** Dataset content **

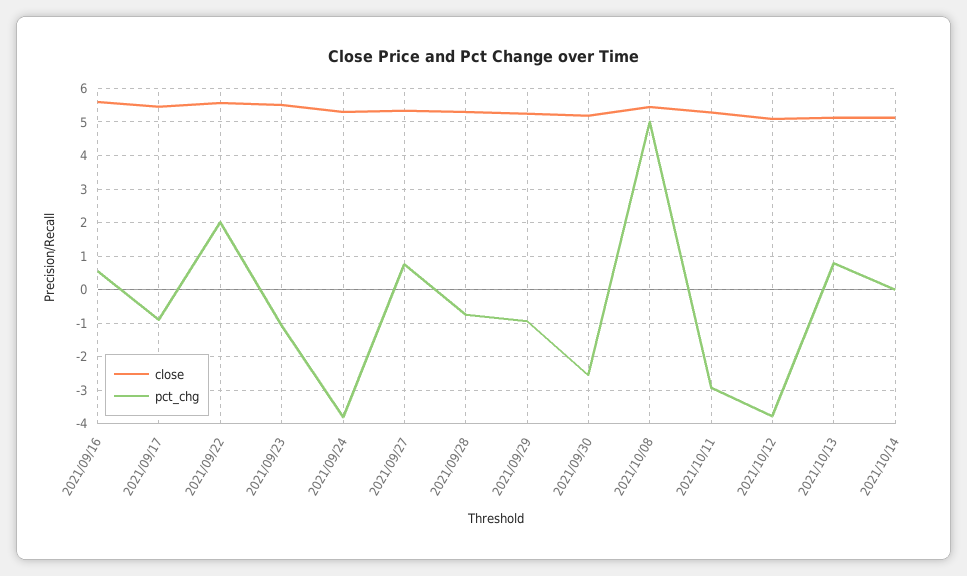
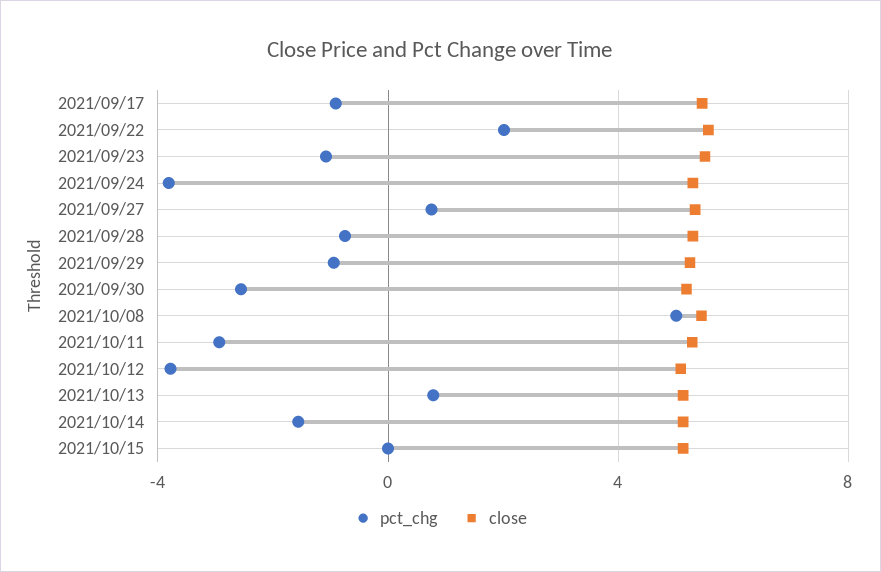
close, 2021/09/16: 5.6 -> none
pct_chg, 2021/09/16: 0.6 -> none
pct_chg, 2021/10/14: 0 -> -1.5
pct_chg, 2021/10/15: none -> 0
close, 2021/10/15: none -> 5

...

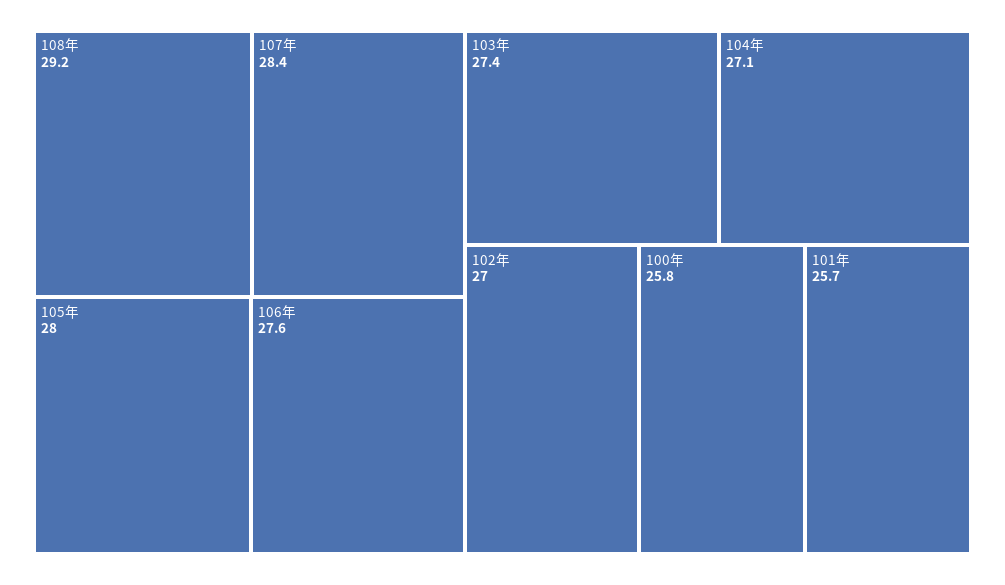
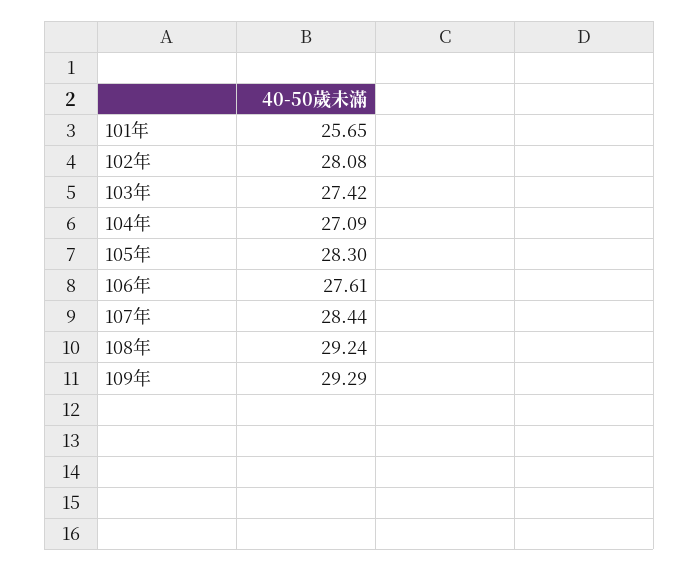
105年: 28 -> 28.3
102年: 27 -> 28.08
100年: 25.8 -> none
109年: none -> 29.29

---

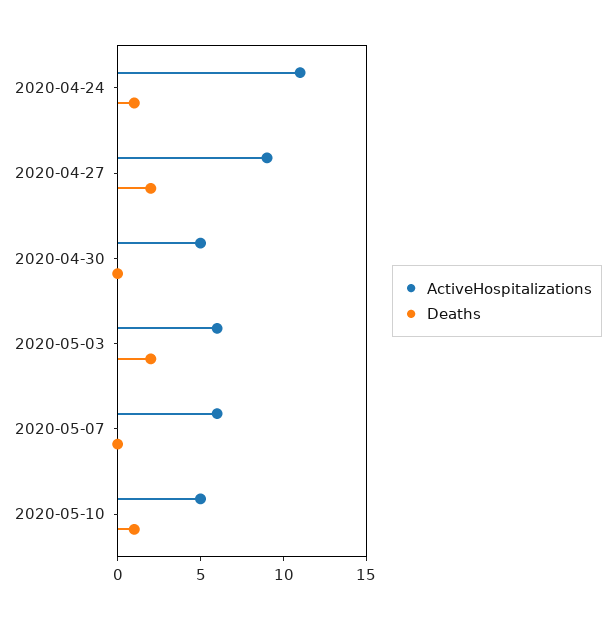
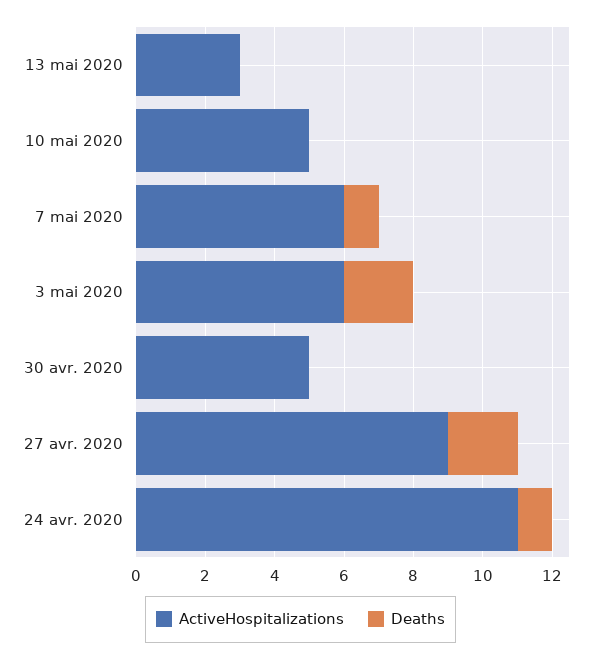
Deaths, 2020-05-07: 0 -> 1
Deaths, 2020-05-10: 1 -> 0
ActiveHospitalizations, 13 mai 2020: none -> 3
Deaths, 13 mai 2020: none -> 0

** What you should do **
In the data above, find the line that contains "ActiveHospitalizations, 13 mai" and the line that contains "Deaths, 13 mai 2020: none -> 0". Repeat exactly those lines and every line between them, and only those.

** Answer for this exercise **
ActiveHospitalizations, 13 mai 2020: none -> 3
Deaths, 13 mai 2020: none -> 0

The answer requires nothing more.